Fu returned to Europe in 2015 to serve as the Chinese representative to the Conference on Disarmament and as the Deputy Permanent Representative to the UN Offices in Geneva, positions which he held until 3 February 2019. While serving in these positions in Geneva, Fu was appointed Director-General of the Department of Arms Control of the Ministry of Foreign Affairs. Fu held this position until his appointment as China's Ambassador to the European Union in December 2022. This position was left vacant for nearly one year prior to his appointment. On 25 March 2024, he stepped down as Head of China's Permanent Mission to the European Union.

=== Permanent Representative to the United Nations ===
On 13 April 2024, he was appointed as China's Permanent Representative to the United Nations.

Permanent Representative Fu Cong's letter to United Nations Secretary General António Guterres regarding China's position on Takaichi's remarks (2025)

On 18 November 2025, amidst the China–Japan diplomatic crisis, at the plenary session of the United Nations General Assembly on Security Council reform, Fu Cong said Japan was "totally unqualified to demand a permanent seat on the Security Council". A Japanese representative described Fu's accusations as groundless and said Tokyo had contributed to maintaining peace and prosperity in the world. On 22 November, Fu delivered a letter to the UN Secretary-General António Guterres to be distributed to all UN member states which said if Japan were to intervene militarily in the event of a war between China and Taiwan, it would constitute an act of aggression and that China would exercise its right of self-defense under the UN Charter and international law.
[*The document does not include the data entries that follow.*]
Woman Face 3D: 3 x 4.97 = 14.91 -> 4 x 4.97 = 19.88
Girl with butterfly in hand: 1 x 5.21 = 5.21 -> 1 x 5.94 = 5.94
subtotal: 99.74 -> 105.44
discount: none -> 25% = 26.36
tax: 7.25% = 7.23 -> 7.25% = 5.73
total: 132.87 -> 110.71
In an emailed statement to Reuters, Japan's Foreign Ministry said it was aware of Fu's letter which it said contained claims that were "entirely unacceptable" and reiterated the country's commitment to peace.
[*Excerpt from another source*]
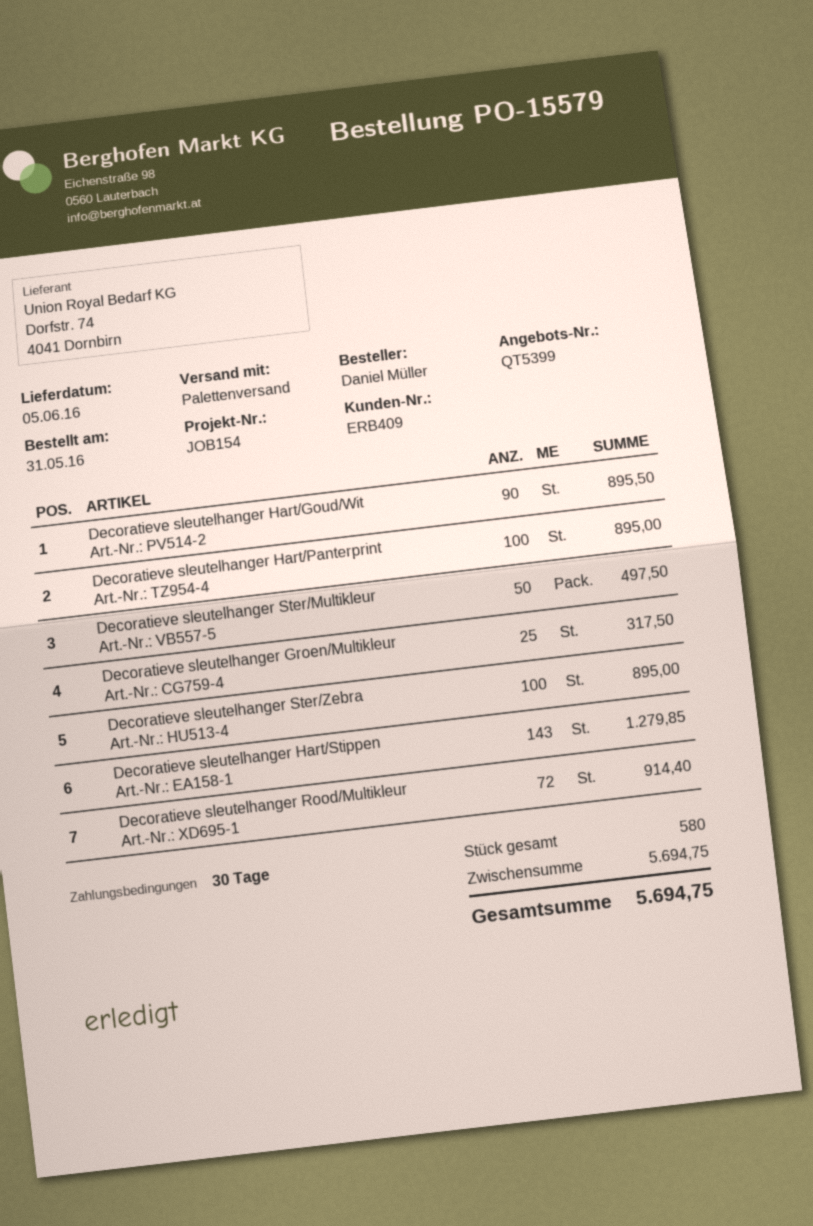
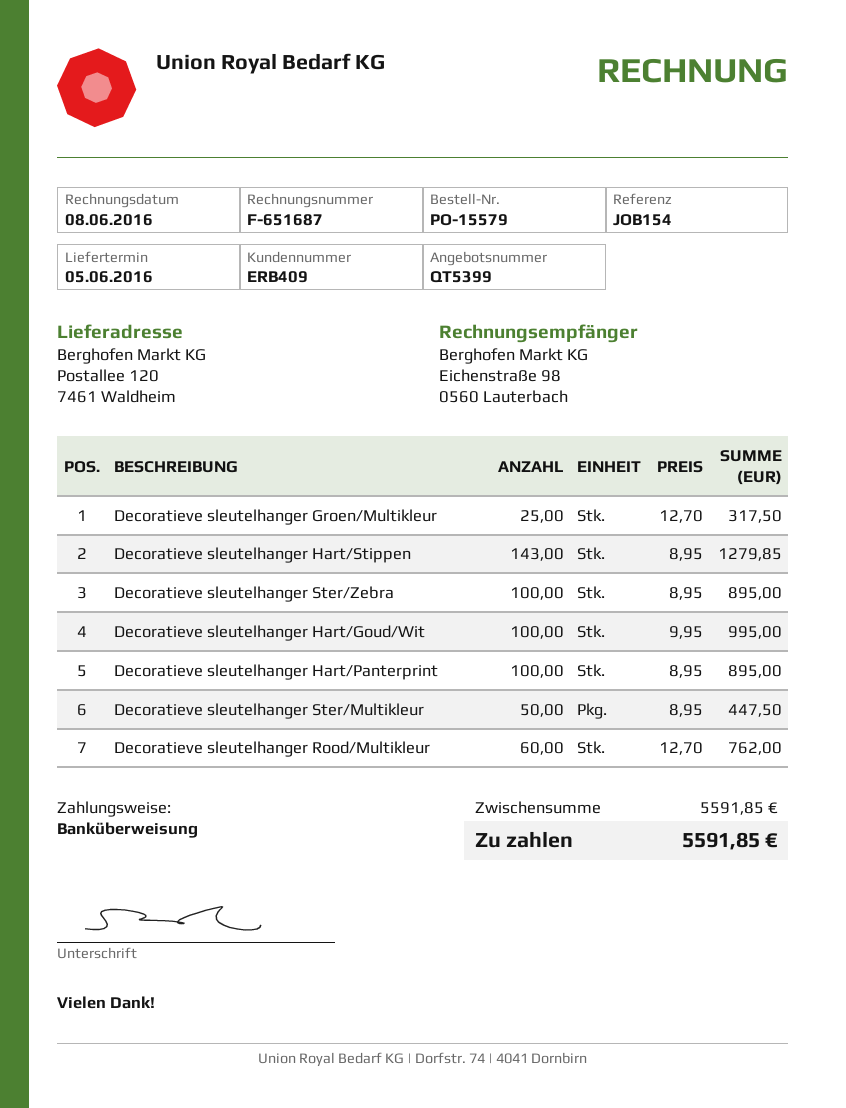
Decoratieve sleutelhanger Hart/Goud/Wit: 90 for 895.50 -> 100 for 995.00
Decoratieve sleutelhanger Ster/Multikleur: 50 for 497.50 -> 50 for 447.50
Decoratieve sleutelhanger Rood/Multikleur: 72 for 914.40 -> 60 for 762.00
subtotal: 5694.75 -> 5591.85
total: 5694.75 -> 5591.85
On 1 December, Fu sent a second letter to Secretary-General Guterres as a reply to Japanese Ambassador to the UN Kazuyuki Yamazaki's letter, in which he wrote that Takaichi's statement was the "greatest challenge" which damaged relations between the two countries, and said Japan should "should clearly reaffirm the one-China principle,,, immediately retract the erroneous remarks and take practical steps to honor its commitments to China". He also called on the international community to "remain highly vigilant against Japan's ambitions to expand its military capabilities and revive militarism". In response, Japanese Chief Cabinet Secretary Minoru Kihara called China's allegations "not true at all" and "totally unacceptable", saying Japan has "consistently contributed to the peace and prosperity" since the end of World War II.